爺は視線を落とした、かのように見えた。もしかしたら見間違いかもしれないが、やはり何か思うところもあるのだろうか。
「話を戻すぞ。結局どうして俺と刹那が仲良しこよしにならないといけないんだ」
「そうじゃの。あの子が護衛しているこのかは、お主も知っておるようにわしの孫じゃ。そして当然詠春の娘。これは結構複雑な立場なんじゃよ。血の繋がりだけで見ればこの学校に来たことはなんらおかしいものではない。しかし、わしは敵対しておる東の長、そこを考慮に入れるとこのかは人質になるんじゃ」
キナ臭い話になってきたな。
「それでのう、それが原因で人質救出という名目を与えてしまい、修学旅行の際にこのかを攫おうと画策するものがいるんじゃよ。もちろんどこの誰かは確定できておらん。そもそも推測じゃからの。じゃが、このかは利用価値が高い。
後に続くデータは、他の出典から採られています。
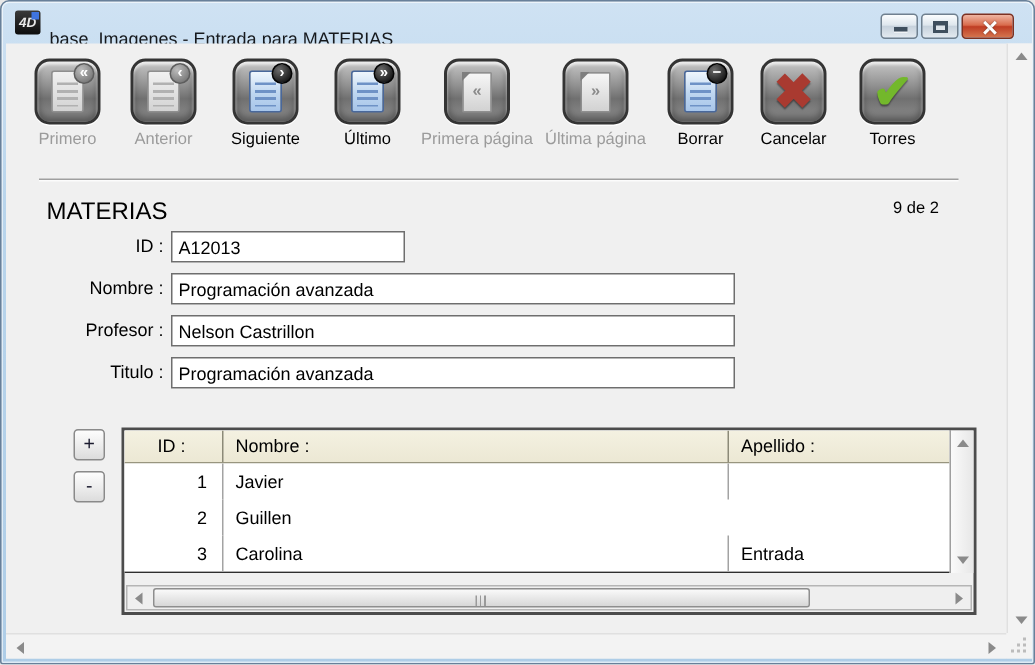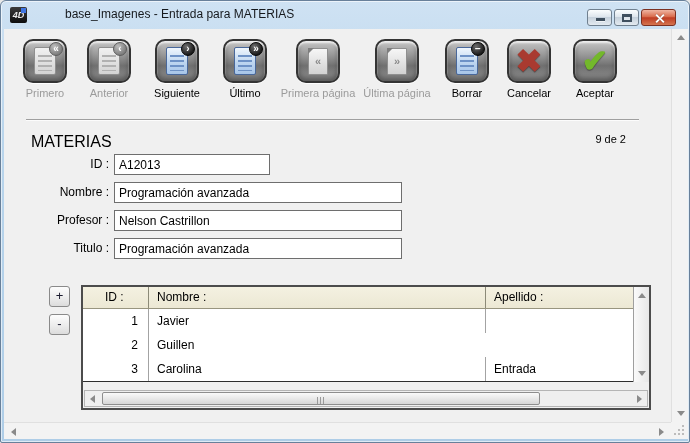--- a/index.html
+++ b/index.html
@@ -11,21 +11,21 @@
          border:1px solid #68809a; border-radius:6px 6px 2px 2px;
          box-shadow: inset 0 0 0 1px rgba(255,255,255,.6); }
 
   .titlebar { position:absolute; left:0; top:0; right:0; height:44px; }
   .app-icon { position:absolute; left:9px; top:6px; width:17px; height:16px;
               background:linear-gradient(180deg,#3a3a3a,#0d0d0d); border-radius:2px;
               color:#e9e9e9; font-size:9px; font-weight:bold; font-style:italic;
               text-align:center; line-height:16px; }
   .app-icon::after { content:""; position:absolute; right:1px; top:1px; width:5px; height:5px;
               background:#3f74e0; }
-  .title-text { position:absolute; left:32px; top:0; line-height:26px; font-size:12px; color:#16191d;margin-left:32px; }
+  .title-text { position:absolute; left:32px; top:12px; line-height:26px; font-size:12px; color:#16191d; }
 
   .cap-btns { position:absolute; top:8px; right:13px; display:flex; }
   .cbtn { height:17px; margin-left:2px; border:1px solid #70808f; border-radius:3px; position:relative;
           background:linear-gradient(180deg,#fbfdfe,#dee6ed 45%,#c6d1dc 50%,#e3eaf0); }
   .cbtn.min, .cbtn.max { width:25px; }
   .cbtn.close { width:35px; border-color:#7c3122;
           background:linear-gradient(180deg,#efb5a2,#d96b4c 45%,#bf3d24 52%,#d5754f); }
   .glyph-min { position:absolute; left:8px; bottom:4px; width:9px; height:3px; background:#3f4f5e;
           box-shadow:0 1px 0 rgba(255,255,255,.6); }
   .glyph-max { position:absolute; left:7px; top:4px; width:10px; height:8px; border:2px solid #3f4f5e;
@@ -76,21 +76,21 @@
   
   .sep { position:absolute; left:22px; top:90px; width:613px; height:2px;
          border-top:1px solid #9f9f9f; border-bottom:1px solid #fcfcfc; }
   .section-title { position:absolute; left:27px; top:104px; font-size:16px; color:#000; }
   .rec-counter { position:absolute; top:104px; right:62px; font-size:11px; color:#000; }
 
   .fld { position:absolute; left:20px; height:22px; }
   .fld .lbl { position:absolute; left:0; top:3px; width:85px; text-align:right; font-size:12px; color:#000; }
   .fld input { position:absolute; left:90px; top:0; height:21px; border:1px solid #6e6e6e;
                background:#fff; font-size:12px; font-family:inherit; padding:0 4px; color:#000; }
-  .fld input.short { width:156px; } .fld input.long { width:288px; }
+  .fld input.short { width:156px; } .fld input.long { width:376px; }
 
   
   .sqbtn { position:absolute; left:45px; width:21px; height:21px; border:1px solid #8a8a8a; border-radius:3px;
            background:linear-gradient(180deg,#fdfdfd,#ececec 55%,#dcdcdc);
            font-size:13px; line-height:18px; text-align:center; color:#1a1a2e; }
 
   
   .grid { position:absolute; left:77px; top:256px; width:570px; height:125px;
           border:2px solid #4c4c4c; background:#f0f0f0; }
   .listarea { position:absolute; left:0; top:0; width:550px; height:95px; background:#fff;
@@ -206,21 +206,21 @@
     <div class="tbtn" style="left:491px;width:68px">
       <div class="tframe">
           <span class="xglyph">✖</span>
         </div>
       <div class="tlabel">Cancelar</div>
     </div>
     <div class="tbtn" style="left:557px;width:68px">
       <div class="tframe">
           <span class="checkglyph">✔</span>
         </div>
-      <div class="tlabel">Aceptar</div>
+      <div class="tlabel">Torres</div>
     </div>
 
     <div class="sep"></div>
 
     <div class="section-title">MATERIAS</div>
     <div class="rec-counter">9 de 2</div>
 
     <div class="fld" style="top:125px">
       <span class="lbl">ID :</span>
       <input class="short" type="text" value="A12013" style="">

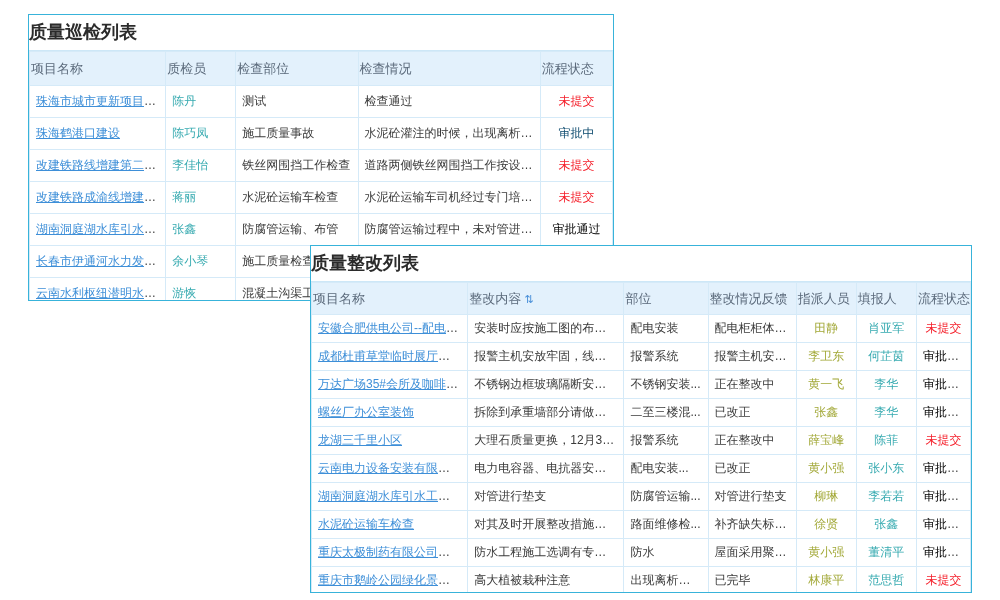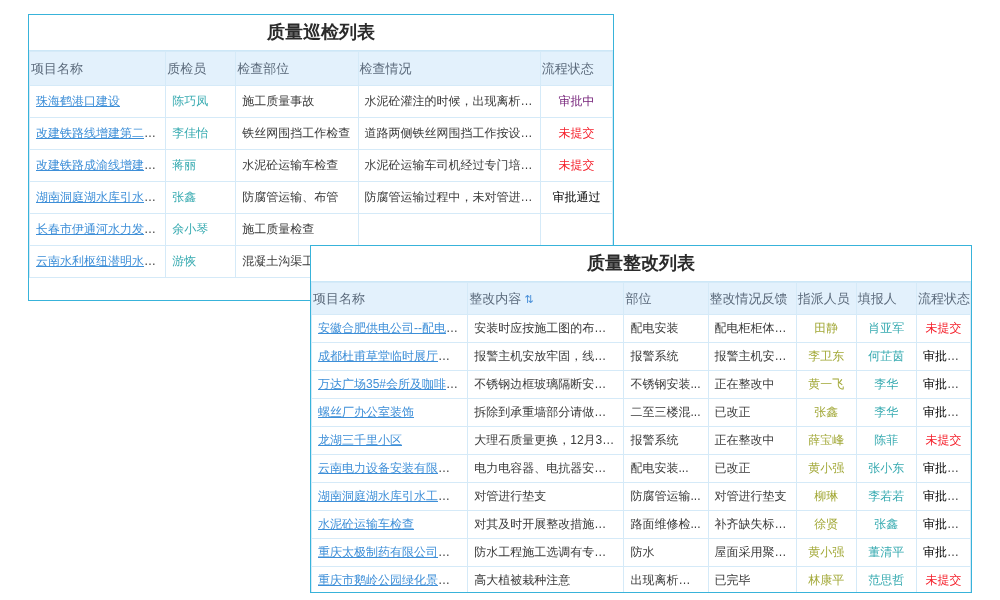--- a/index.html
+++ b/index.html
@@ -3,36 +3,36 @@
 <meta charset="utf-8">
 <style>
   html,body{margin:0;padding:0}
   body{
     position:relative;width:1000px;height:600px;background:#ffffff;
     font-family:"Liberation Sans","DejaVu Sans",sans-serif;overflow:hidden;
   }
   .panel{position:absolute;background:#fff;border:1px solid #38b3da;overflow:hidden}
   #panel-insp{left:28px;top:14px;width:584px;height:285px;z-index:1}
   #panel-rect{left:310px;top:245px;width:660px;height:346px;z-index:2}
-  .panel-title{height:35px;line-height:35px;text-align:center;font-weight:bold;
+  .panel-title{height:35px;line-height:35px;text-align:left;font-weight:bold;
     font-size:18px;color:#2b2b2b;border-bottom:1px solid #cde7f7}
   table{border-collapse:collapse;table-layout:fixed;width:100%}
   th,td{border:1px solid #d5eaf8;overflow:hidden;white-space:nowrap}
   th{background:#e3f1fc;color:#5c6b7c;font-size:13px;font-weight:normal;text-align:left}
   #panel-insp th{height:31px}
   #panel-rect th{height:29px}
   td{font-size:12px;color:#3a3a3a;padding:0 6px;text-overflow:ellipsis}
   #panel-insp td{height:31px}
   #panel-rect td{height:27px}
   .center{text-align:center}
   .link{color:#3e8fd8;text-decoration:underline;cursor:pointer}
   .teal{color:#36aab0}
   .olive{color:#a2a837}
   .status[data-status="red"]{color:#f5222d}
-  .status[data-status="orange"]{color:#701a75}
+  .status[data-status="orange"]{color:#0c4a6e}
   .status[data-status="green"]{color:#000000}
   .sort-icon{color:#4a90d9;font-size:11px;margin-left:3px;cursor:pointer}
 </style>
 </head>
 <body>
 
 <div class="panel" id="panel-insp">
   <div class="panel-title">质量巡检列表</div>
   <table>
     <colgroup>
@@ -46,20 +46,27 @@
       <tr>
         <th>项目名称</th>
         <th>质检员</th>
         <th>检查部位</th>
         <th>检查情况</th>
         <th>流程状态</th>
       </tr>
     </thead>
     <tbody>
       <tr>
+        <td><a class="link">珠海市城市更新项目紫...</a></td>
+        <td><span class="teal">陈丹</span></td>
+        <td>测试</td>
+        <td>检查通过</td>
+        <td class="center"><span class="status" data-status="red">未提交</span></td>
+      </tr>
+      <tr>
         <td><a class="link">珠海鹤港口建设</a></td>
         <td><span class="teal">陈巧凤</span></td>
         <td>施工质量事故</td>
         <td>水泥砼灌注的时候，出现离析现象</td>
         <td class="center"><span class="status" data-status="orange">审批中</span></td>
       </tr>
       <tr>
         <td><a class="link">改建铁路线增建第二线...</a></td>
         <td><span class="teal">李佳怡</span></td>
         <td>铁丝网围挡工作检查</td>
狙わぬわけがないのじゃ」
「……なるほどね。それで、桜咲だけじゃなく俺にもこのかの護衛をさせようっていうつもりなのか」
「そうじゃ。刹那君は優秀ではあるが、その存在をかなりの確率で知られておるじゃろう。しかし、お主についてはほとんど情報がゼロに近い。一度西の総本山に入ったといっても、そのこと事態ほとんどの者たちに知られておらん。知られておるとしても、ただの西洋魔術師と勘違いをされている可能性が高い。ようは伏兵なんじゃよ」
「でもよ、一つだけ気になるところがあるんだが」
「なんじゃ?」
「攫ってどうするんだ」
自然と湧いてきた疑問だった。確かに話だけを聞いてみたらこのかの立場はかなり危ういところにある。だが攫ったところで、ただの子供をどう使おうと言うんだ。手柄を立てたと西の長に報告しても、つながっていることは明白なんだから逆に処罰される。それなら攫う意味もない。触れずに息を潜めておくだけだ。
爺は顎鬚を梳いた。
「そうじゃの。そのことについても説明をせねばならんか。このかはの、そのやんごとなき出身のおかげでネギ君の父親をも上回る魔法使いとしての素質を持って生まれてきたんじゃ」
「それは、すごいことだな」
「うむ。じゃが父親の教育方針で魔法とは極力関わらせないようにしてある。危険なことも多いからの、そう判断しても仕方ない」
「まあ、確かにそういう厄介事とは似合わなそうな雰囲気だったな」
「しかし、だからといってその力が消えるわけではない。逆に全くの無知という事でこのかは魔法による干渉への対処法を身につけておらんので、その膨大な魔力を簡単に利用されてしまうんじゃ。例えば、若い詠春が封印した怪物を復活させることなどにのう」
とんだ傍迷惑な話だな、ほんと。心配のしすぎとも取れるが、自分の孫娘のことだから当たり前か。ちっと癪に障るが相手がどう出てくるか、そのうち神取から意見でも聞いておくべきか。俺にはペルソナを使って戦うことぐらいしか出来ない。
「わかってくれたかの」
「ああ、わかったよ。でもな、これからは回りくどいことをするな。頼みたいことがあるならハッキリ言え」
「わかった。出来るだけ心がけよう。それでは刹那君と仲良くの。もちろんネギ君とも」
「ああ、ちょっと待った。俺からも頼みたいことがひとつあるんだが」
爺はにこやかに笑いながら消えていった。さっきまで座っていた椅子も綺麗さっぱり無くなっていた。こんなことを頼まれるというのも、悪くはないな。
「―――んあ、」
ほっぺたに僅かに生じた痛みで目が覚めた。数回まばたきをしてから身体を起こし、蜂にでも刺されたかと思って手で押さえると「きゃあ」という悲鳴が耳元で発生した。お前か。
「おはよ」
「……はい、おはよう」
その小さな手でほっぺたを抓っていたであろうピクシーは挨拶を済ますと肩に乗ってきた。体重はほとんどない。木の葉みたいに吹けば飛びそうだ。
「ヒーホーはどうしたんだ?」
「ヒーホー君はここから少し離れたところで隠れているわよ。ずっと雪だるまのふりをしているわけにもいかないじゃない」
「そりゃそうか」
俺は起き上がって砂を払い落とした。身体を回し、周囲を見てみると離れたところでネギが生徒相手に教鞭を振るっていた。確か、本来は英語のみを担当しているはずだったんだが、だからといってそれ以外の授業を見られないわけじゃないのは当たり前か。一度、エヴァのテストを覗き見させてもらったんだがやはり問題は大体もとのところと同じレベルだった。あれぐらいなら専門外でも教えられるだろう。
でもな、さすがにいくら相手が少人数でも子供が延々とぶっ通しで授業していると体力が尽きるだろう。上着を拾い上げると俺は連中の元へ向かった。
「どうするの?」
「ちょっとした手伝いだよ」
俺もそんなに頭のいいほうではないが、馬鹿ではない。一通り教えてやれる。
頑張っているのなら応援ぐらいしてやろう。